Chiarenza is best known for the black and white, ethereal images he created by carefully piecing scraps of paper, foil, and other discarded bits of material into collages, lighting those amalgams just so, and then photographing them.
The resulting gelatin silver prints may be small-scale images or gigantic triptychs that span an entire wall. But regardless of the print size, each little world he creates is mesmerizing and immersive in its use of textures and layered depth, and beckons the viewer to spend some time pursuing its secrets.
“I’m just so, so impressed by how inventive and indefatigable he is,” says William Green, the guest curator of Chiarenza’s show at the George Eastman Museum. He adds that the “magical and mysterious” nature of Chiarenza’s work made penning the accompanying curatorial text a challenge, because “you don’t want to drain it of this kind of mystery that makes it so wonderful.” Bearing this in mind, the show includes what Green calls “slow looking prompts” for viewers.
Chiarenza’s subject matter is indeed slippery. With the exception of some overt landscapes and abstract figures — including his 2003 “Peace Warrior” series, photographed collages of defiant guardian figures he made as an artistic response to the American invasion of Iraq and in honor of his literary hero, Don Quixote — his work evokes certain hard-to-articulate qualities of human experience. It depicts would-be transient moods, visualizations of the effects specific music has on the soul, and reverence for the thriving life cultivated within his wife Heidi Katz’s gardens.
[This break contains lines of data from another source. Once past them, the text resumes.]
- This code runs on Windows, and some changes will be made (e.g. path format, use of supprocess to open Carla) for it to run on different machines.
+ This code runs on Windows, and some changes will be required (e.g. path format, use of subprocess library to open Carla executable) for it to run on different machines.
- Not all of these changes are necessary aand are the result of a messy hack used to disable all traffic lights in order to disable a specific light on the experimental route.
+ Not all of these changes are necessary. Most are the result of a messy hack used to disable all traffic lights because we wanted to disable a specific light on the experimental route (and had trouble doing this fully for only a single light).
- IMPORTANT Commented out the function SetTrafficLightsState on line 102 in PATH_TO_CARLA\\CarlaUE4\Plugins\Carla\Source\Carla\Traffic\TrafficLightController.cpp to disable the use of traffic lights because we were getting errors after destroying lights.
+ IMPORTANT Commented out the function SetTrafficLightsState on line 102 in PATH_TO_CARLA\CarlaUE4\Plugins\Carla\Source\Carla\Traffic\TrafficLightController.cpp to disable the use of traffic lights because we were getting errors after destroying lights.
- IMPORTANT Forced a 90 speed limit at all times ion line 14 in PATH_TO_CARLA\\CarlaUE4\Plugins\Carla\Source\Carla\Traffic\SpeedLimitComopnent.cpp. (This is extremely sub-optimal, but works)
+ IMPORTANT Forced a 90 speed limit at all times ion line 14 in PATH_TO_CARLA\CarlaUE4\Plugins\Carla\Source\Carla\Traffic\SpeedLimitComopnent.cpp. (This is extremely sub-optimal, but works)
But as is the nature of abstract art, while the work is imbued with the artist’s inspirations, each viewer’s personal associations create an inner private dialogue. At times that can feel like magic, as if the artist is speaking directly to you.
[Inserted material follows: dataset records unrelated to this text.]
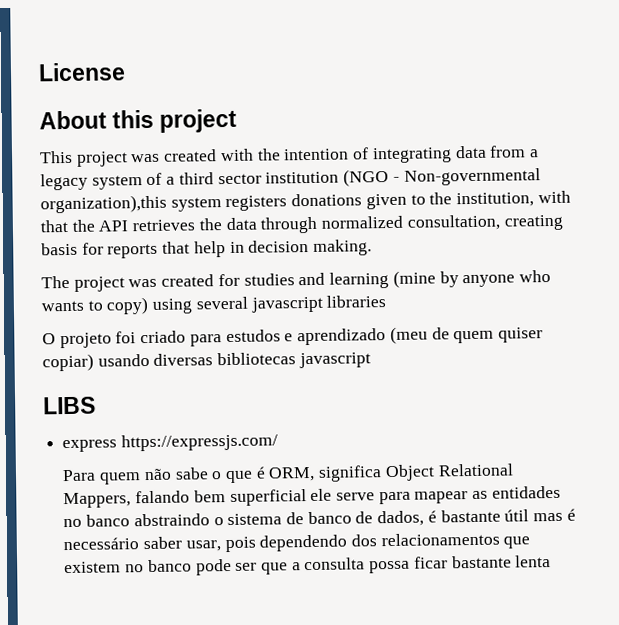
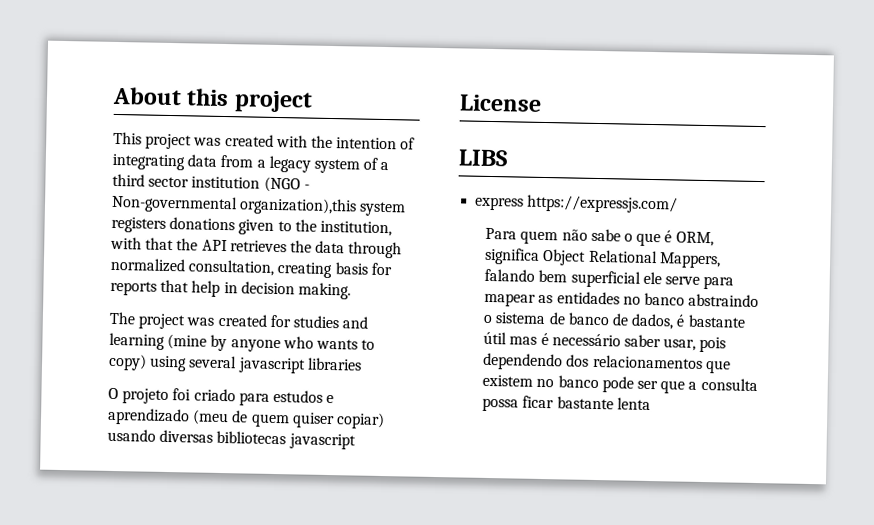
- License
+ License

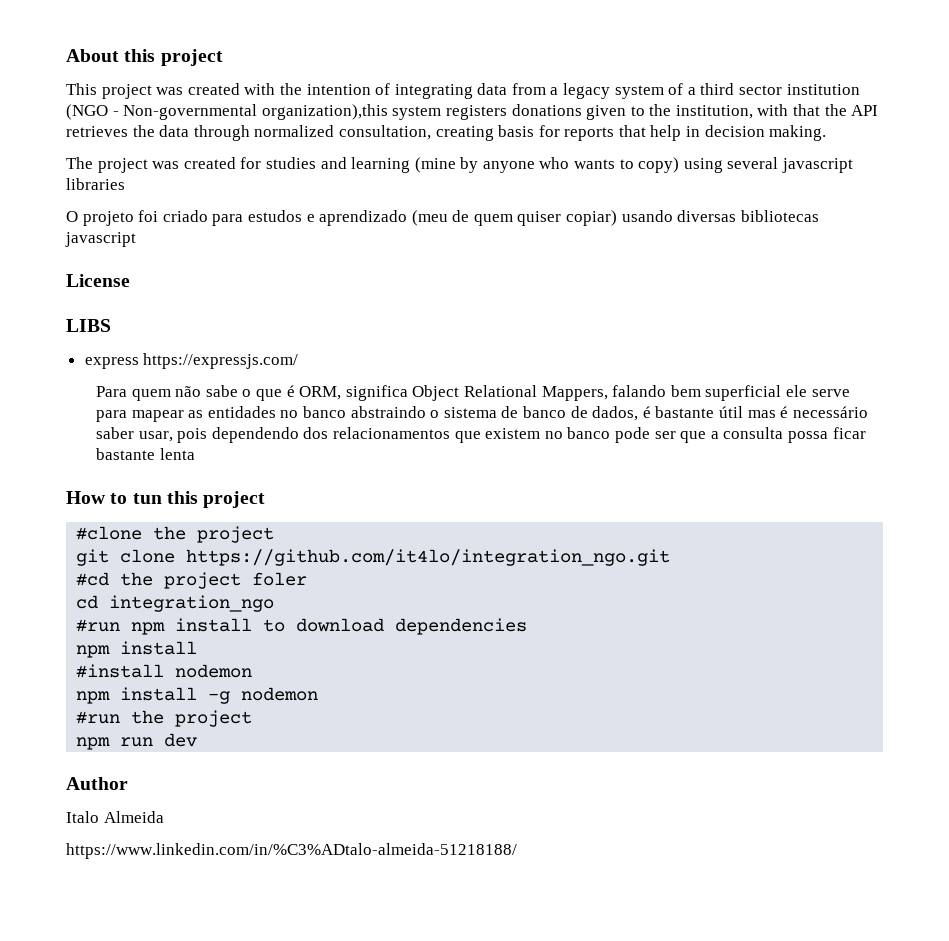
+ How to tun this project
+ #clone the project
+ git clone https://github.com/it4lo/integration_ngo.git
+ #cd the project foler
+ cd integration_ngo
+ #run npm install to download dependencies
+ npm install
+ #install nodemon
+ npm install -g nodemon
+ #run the project
+ npm run dev
+ Author
+ Italo Almeida
+ https://www.linkedin.com/in/%C3%ADtalo-almeida-51218188/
In his work and writing, Chiarenza has pushed back against the idea that photography is merely a documentary device. Photographers don’t take but make photos, he says, and transform their subjects whether they intend to or not.
An impulse of the human brain is that it makes us seekers — we reflexively look for patterns and try to make sense of seeming chaos.
Chiarenza has played this game of hide and seek with materials since long before he was making and photographing collages in his studio. He stopped photographing outdoors in 1979, but even before this change in process, his work insisted upon bringing forth secret and striking nuances in otherwise unexamined bits of the world — whether in landscapes like the dark, gravelly hill and slate sky dominated by a colossal white water tower in the 1976 image, “Providence 1,” or petals of peeling paint on a wall, or an apparition of a sea vessel spied in the muck on a dirty window (see the 1962 photograph, “Gloucester Window, Sailing Ship”).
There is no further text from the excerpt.